Give back the entries exactly as they read, leaving each image out.
━━━ RECORD SET ━━━
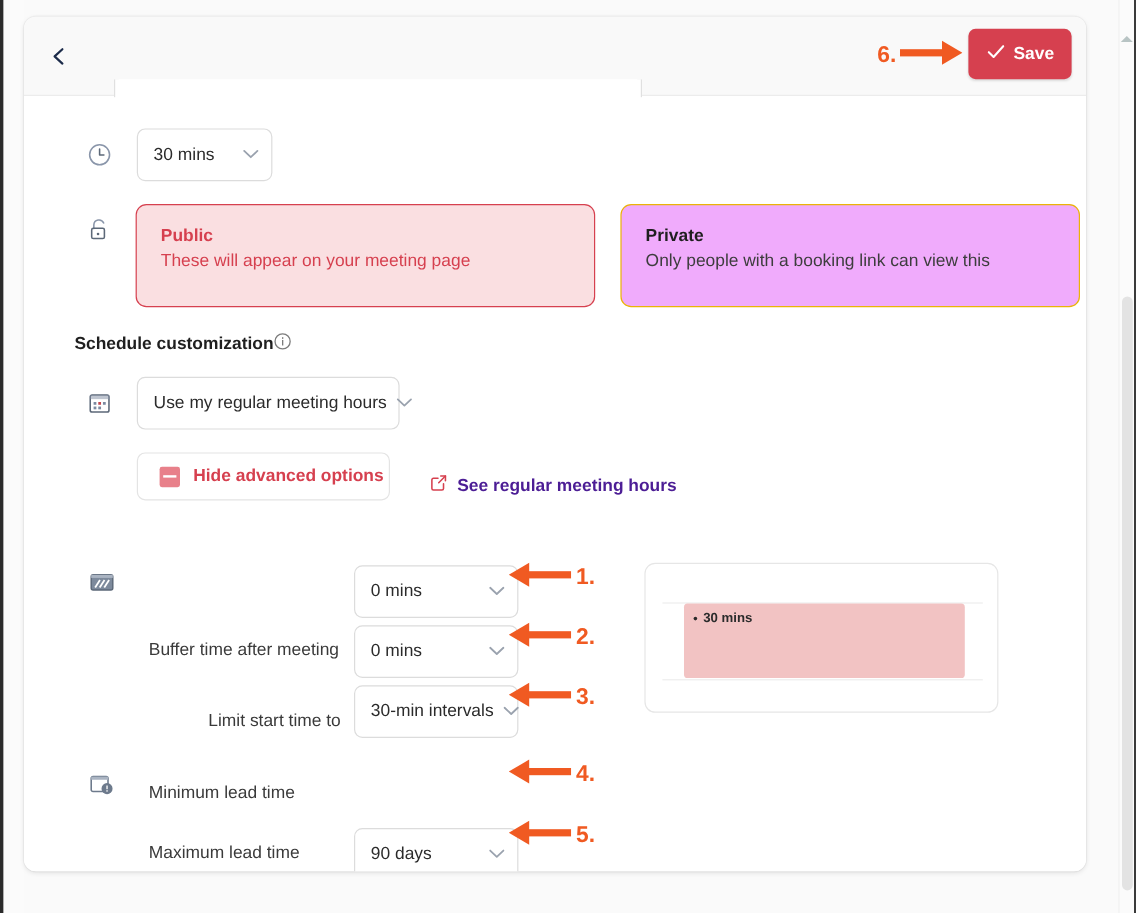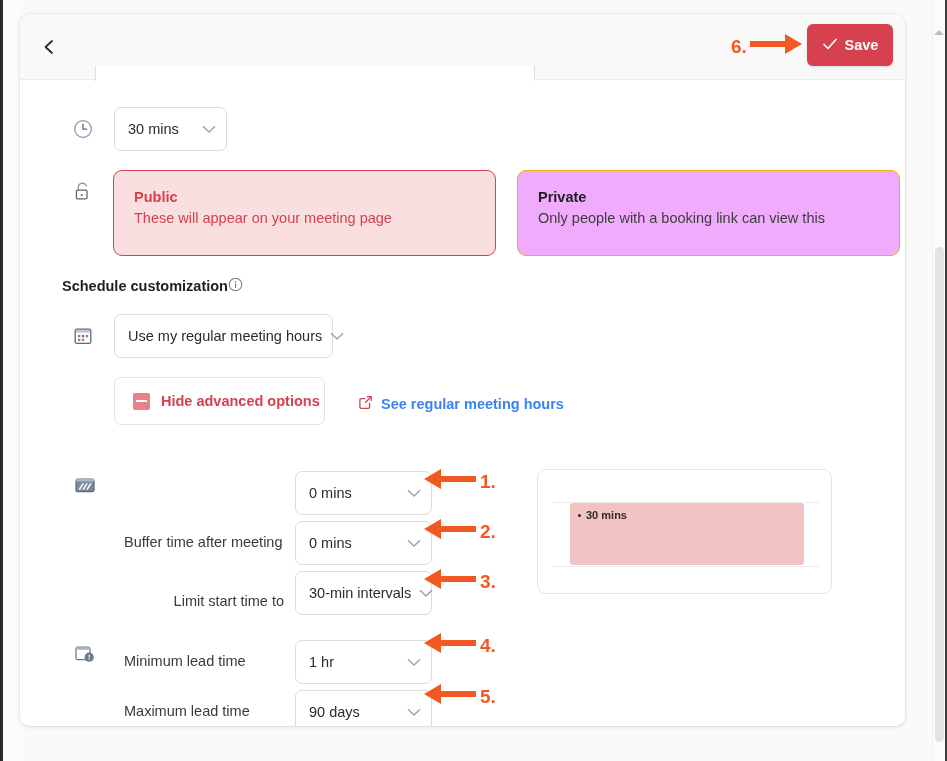"Hide advanced options" .adv-btn { height: 48px -> 40px }
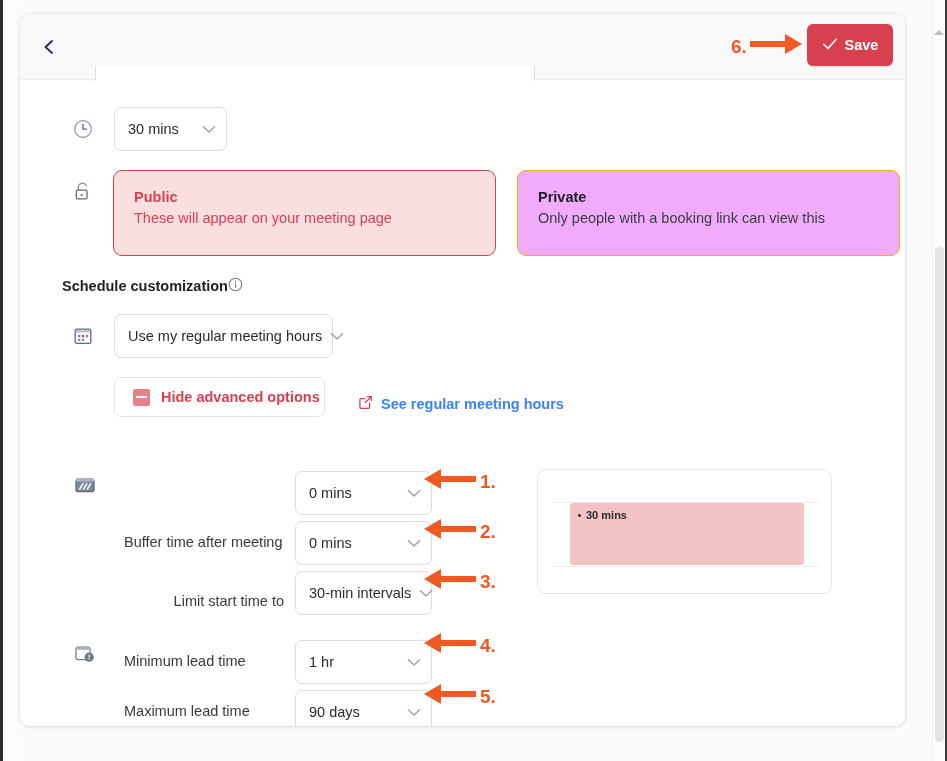"See regular meeting hours" .link-row { color: #3b82f6 -> #4c1d95 }
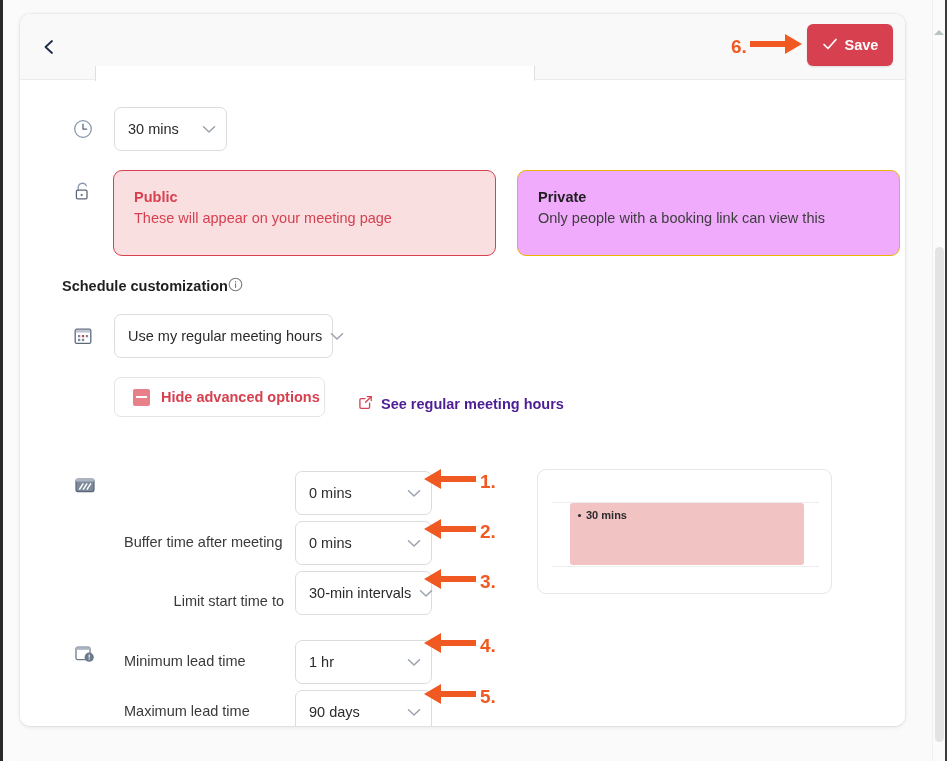"1 hr" div.select { html: <div> <span>1 hr</span> <span> <svg> <polyline></polyline> </svg> </span> </div> -> none }
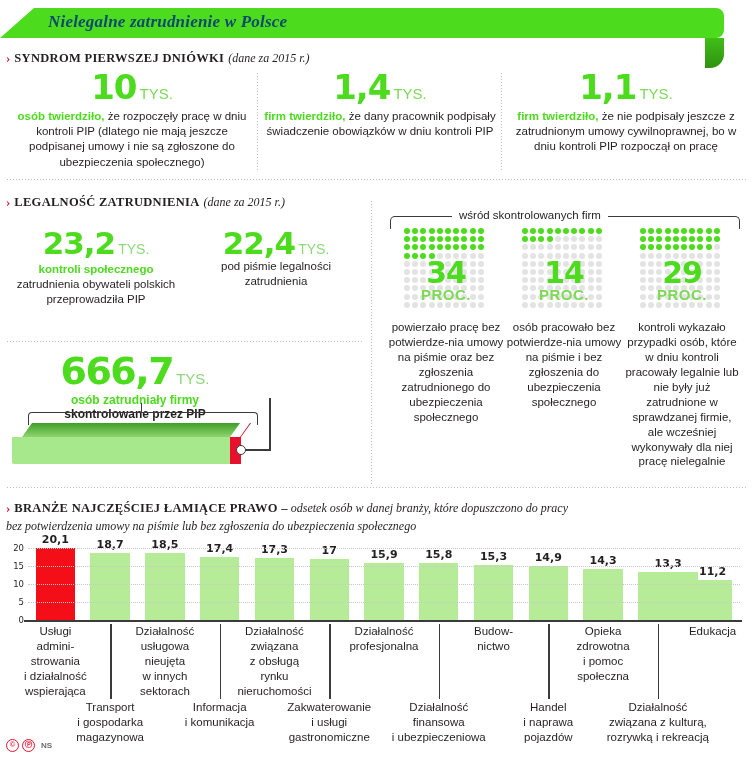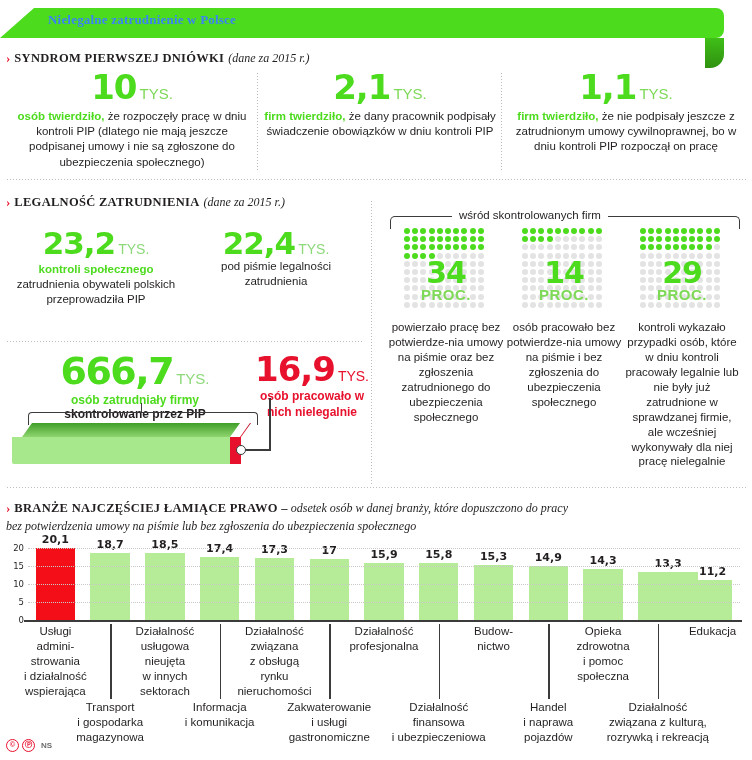"Nielegalne zatrudnienie w Polsce" .banner-title { color: #3b82f6 -> #0c4a6e; font-size: 13px -> 17px; font-style: none -> italic }
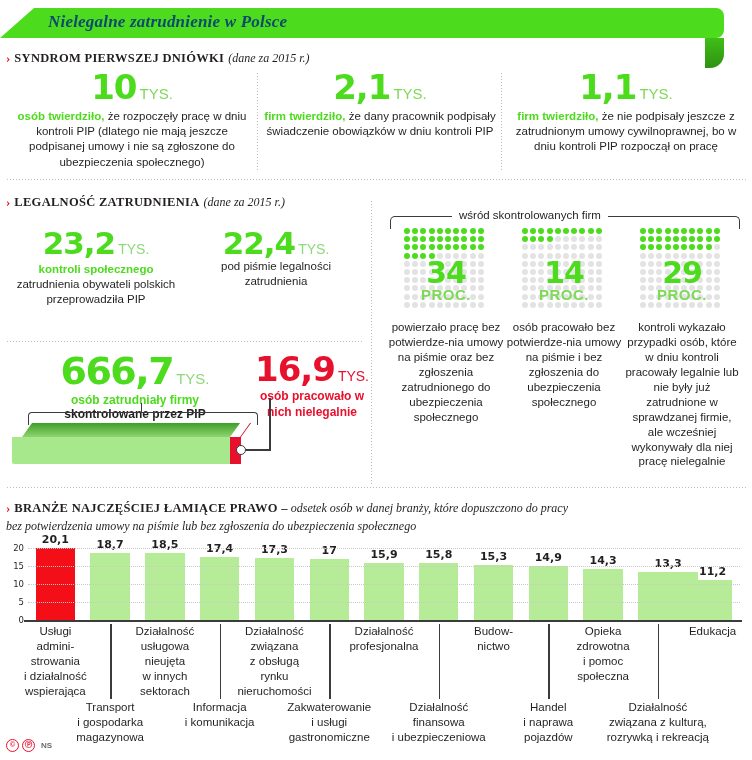"2,1" span.big { text: 2,1 -> 1,4 }
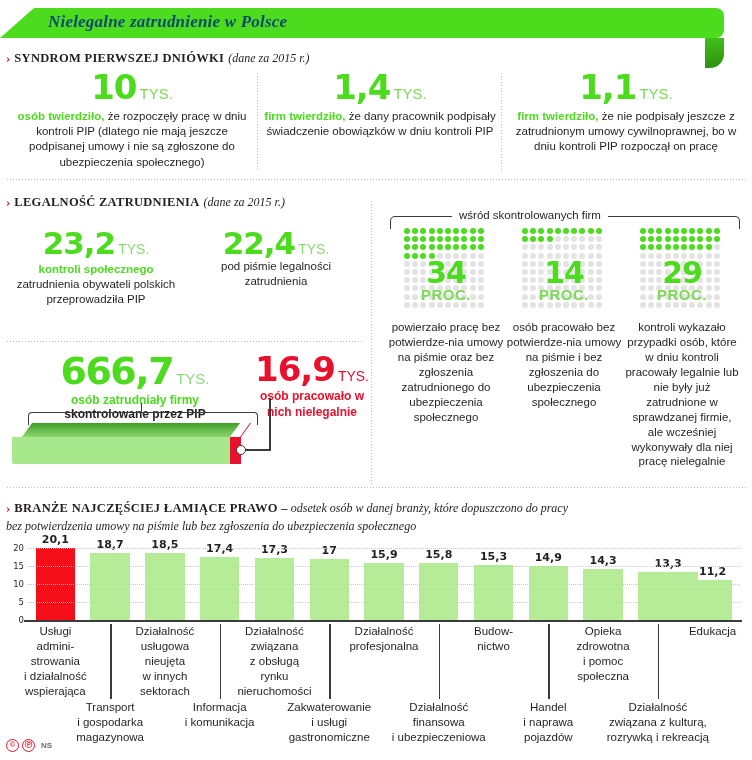"16,9 TYS." div.redblock { html: <div> <div> <span>16,9</span><span>TYS.</span> </div> <div>osób pracowało w nich nielegalnie</div> </div> -> none }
━━━
__SOLVED EXERCISE__:
"Hide advanced options" .adv-btn { height: 48px -> 40px }
"See regular meeting hours" .link-row { color: #3b82f6 -> #4c1d95 }
"1 hr" div.select { html: <div> <span>1 hr</span> <span> <svg> <polyline></polyline> </svg> </span> </div> -> none }
"Nielegalne zatrudnienie w Polsce" .banner-title { color: #3b82f6 -> #0c4a6e; font-size: 13px -> 17px; font-style: none -> italic }
"2,1" span.big { text: 2,1 -> 1,4 }
"16,9 TYS." div.redblock { html: <div> <div> <span>16,9</span><span>TYS.</span> </div> <div>osób pracowało w nich nielegalnie</div> </div> -> none }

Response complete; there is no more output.